Speakers want to make a point, but they want to build rapport with the audience first. I say, build rapport while getting to the point—and build rapport by getting to the point.
Trying to get Vital Speeches International out the goddamned door, I'm looking for the point of a speech by Malaysia's prime minister, Datuk Seri Najib Tun Razak. And if you think that's a mouthful, check out the phlegm he clears after several paragraphs of formalities and niceties:
In fact, over the past several months, faced with various challenges at the party and government level with relentless assaults by the opposition, I was thinking deeply about the approach I should take for my speech at this meaningful gathering.
When I met many people in the process of preparing this speech, I received many suggestions, one of which was that I should no longer be a gentleman and gentle ... instead I should be more stern, counter the allegations and insults and strike back hard against the various parties including Dr Mahathir and his minions.
However, brothers and sisters, patience ... patience is a part of faith ...
The more that I pondered the suggestions, I felt that it would be better to take the noble path by adhering to the message from the Prophet to his wife Saida-tina Aisyah, to be gentle with your words, even with your enemies.
More so with the noble qualities of the Malays, as depicted in the poem of National Laureate Usman Awang and Malay-Riau Laureate Tenas Affendy.
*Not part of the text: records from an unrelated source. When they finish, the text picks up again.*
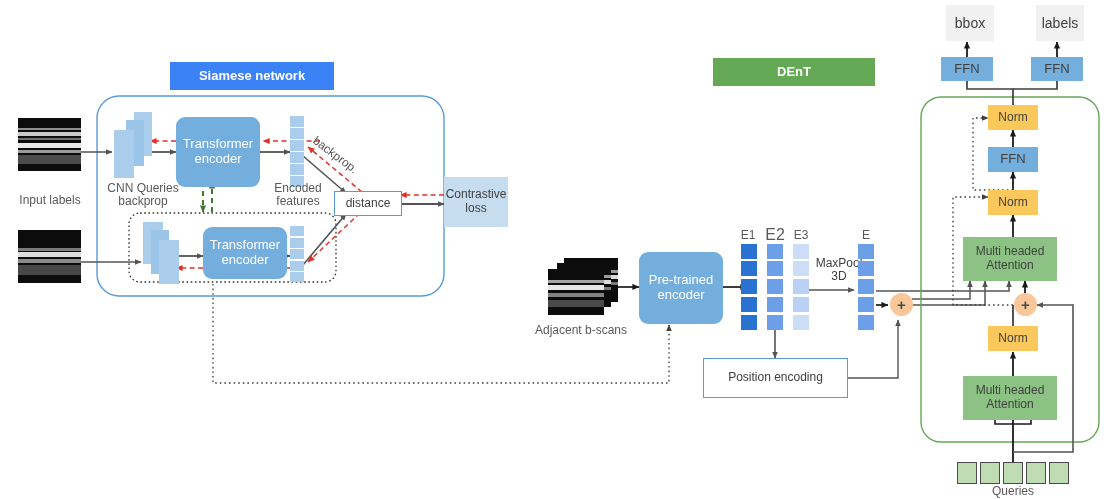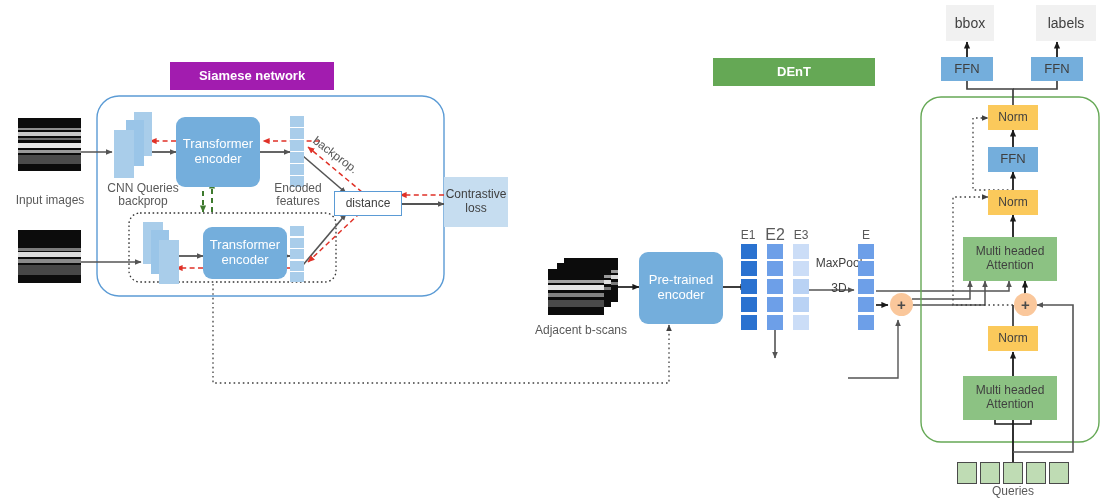--- a/index.html
+++ b/index.html
@@ -304,7 +304,7 @@
   <div class="node box-ffn" style="left:941px;top:57px;width:52px;height:24px;">FFN</div>
   <div class="node box-ffn" style="left:1031px;top:57px;width:52px;height:24px;">FFN</div>
   <div class="node box-grey" style="left:946px;top:5px;width:48px;height:36px;">bbox</div>
-  <div class="node box-grey" style="left:1036px;top:5px;width:60px;height:36px;">labels</div>
+  <div class="node box-grey" style="left:1036px;top:5px;width:48px;height:36px;">labels</div>
 
   <div class="rbox" style="left:957px;top:462px;width:112px;height:22px;">
     <div class="query" style="position:absolute;left:0px;top:0;width:20px;height:22px;"></div>

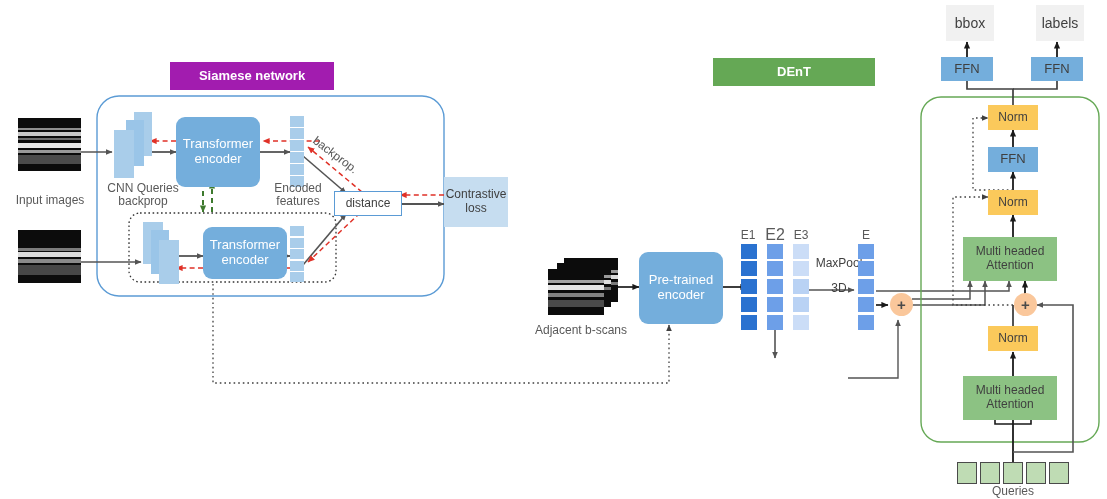--- a/index.html
+++ b/index.html
@@ -10,7 +10,7 @@
         justify-content:center;text-align:center;line-height:1.15;}
   .lbl{position:absolute;box-sizing:border-box;display:flex;align-items:center;
        justify-content:center;text-align:center;color:#595959;line-height:1.2;}
-  .hdr-blue{background:#a21caf;color:#ffffff;font-weight:bold;font-size:13px;}
+  .hdr-blue{background:#3b82f6;color:#ffffff;font-weight:bold;font-size:13px;}
   .hdr-green{background:#65A855;color:#ffffff;font-weight:bold;font-size:13px;}
   .box-blue{background:#74AEDC;color:#ffffff;font-size:13px;border-radius:9px;}
   .box-ffn{background:#74AEDC;color:#3f3f3f;font-size:13px;}

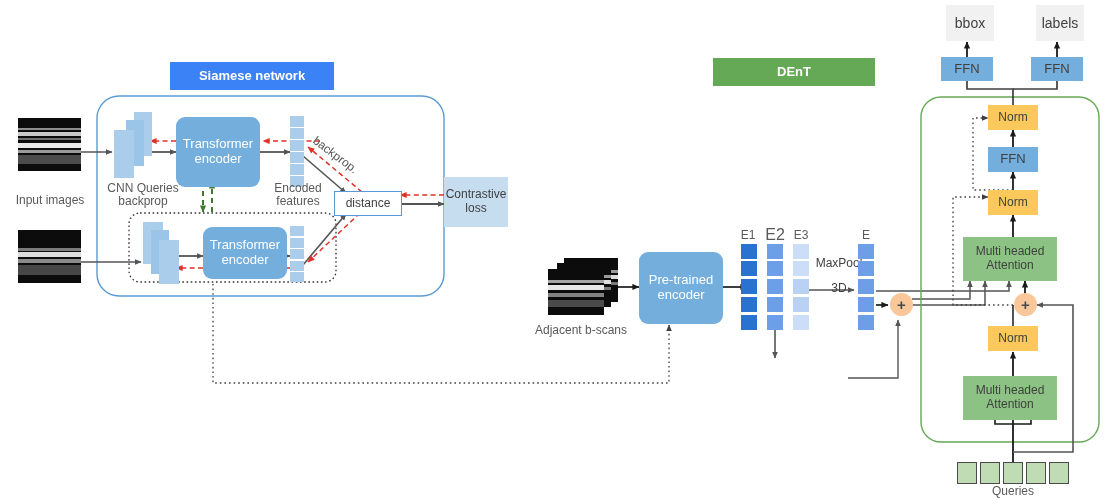--- a/index.html
+++ b/index.html
@@ -151,7 +151,7 @@
     <div class="band" style="top:29px;height:4px;background:#8a8a8a;"></div>
     <div class="band" style="top:35px;height:10px;background:#474747;"></div>
   </div>
-  <div class="lbl" style="left:10px;top:192px;width:80px;height:16px;font-size:12px;">Input images</div>
+  <div class="lbl" style="left:10px;top:192px;width:80px;height:16px;font-size:12px;">Input labels</div>
 
   <div class="rbox" style="left:112px;top:112px;width:50px;height:68px;">
     <div class="rbox" style="left:22px;top:0;width:18px;height:44px;background:#A9CDEA;"></div>

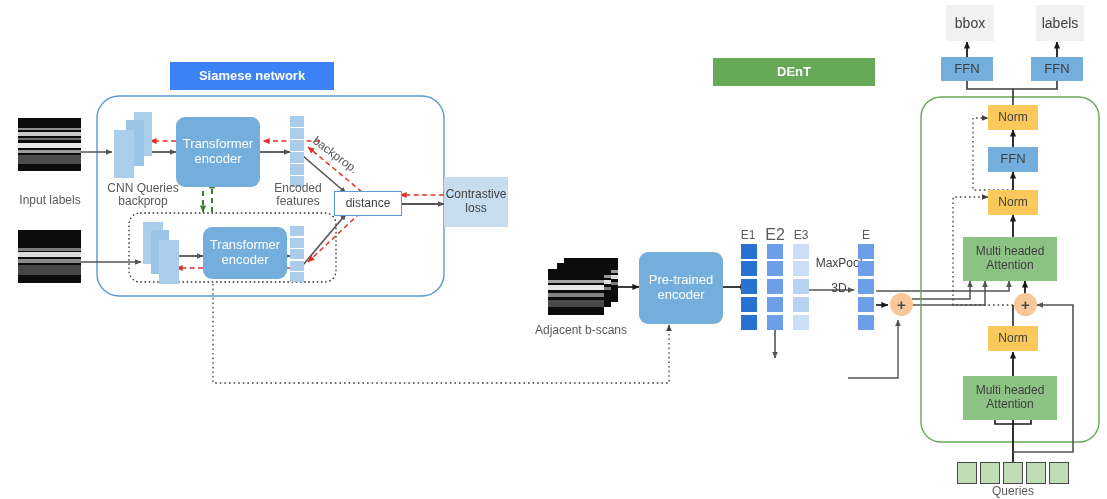--- a/index.html
+++ b/index.html
@@ -268,7 +268,7 @@
   </div>
 
   <div class="lbl" style="left:806px;top:256px;width:66px;height:15px;font-size:12px;color:#3f3f3f;">MaxPool</div>
-  <div class="lbl" style="left:806px;top:269px;width:66px;height:15px;font-size:12px;color:#3f3f3f;margin-top:12px;">3D</div>
+  <div class="lbl" style="left:806px;top:269px;width:66px;height:15px;font-size:12px;color:#3f3f3f;">3D</div>
 
   <div class="lbl" style="left:856px;top:228px;width:20px;height:14px;font-size:12px;">E</div>
   <div class="rbox" style="left:858px;top:244px;width:16px;height:86px;">

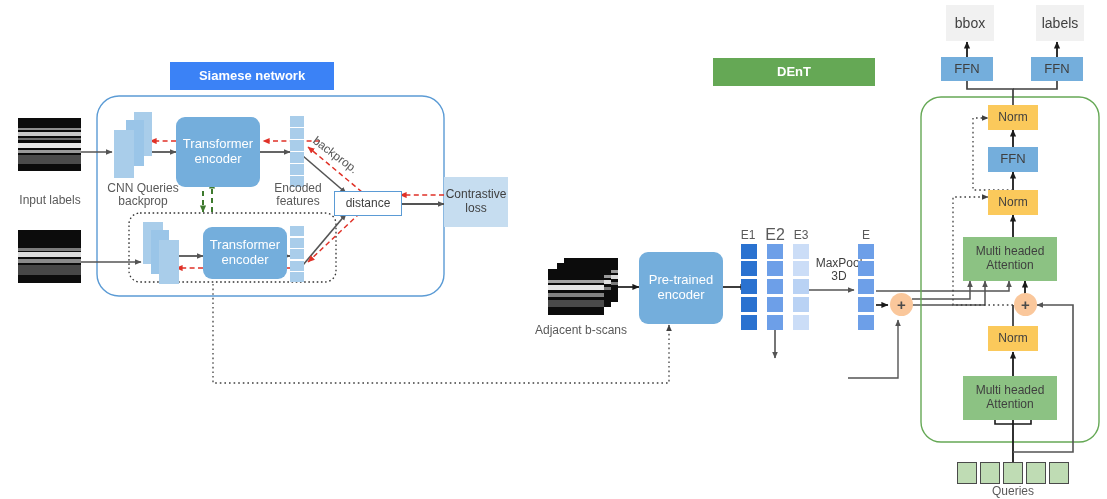--- a/index.html
+++ b/index.html
@@ -279,6 +279,7 @@
     <div class="cell" style="left:0;top:71px;width:16px;height:15px;background:#6D9FE8;"></div>
   </div>
 
+  <div class="node box-white-blue" style="left:703px;top:358px;width:145px;height:40px;">Position encoding</div>
 
   <div class="plus" style="left:890px;top:293px;width:23px;height:23px;">+</div>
Melayu itu orang yang bijaksana, Budi bahasanya tidak terkira, Kurang ajarnya masih beralas dan bersantun, Kalau berkelahi biarlah cara Melayu, Kalau menikam pula, pun dengan berpantun, Walau menyanggah dikuntum senyum. Kalau merayu dan meminta, Hendaklah pada yang kasih dan sudi memberi. Mencontoh biarlah pada yang senonoh, Berteladan pada yang sepadan. Adil menjadi hakim, Amanah dalam bersumpah.
Even so, ...although the Malay character rejects animosity, is loyal and very patient ... he will never concede defeat despite the severe dangers that he faces.
So,... if last year, I chose to be gracious....in today’s speech...I will take the stand and attitude of a mature leader.
As the saying goes, we must be above them and not to bring ourselves down to their level. ...
As my daughter Scout, then seven, urged her cousin Parker, then three, "Come on, Parker. While we're young!"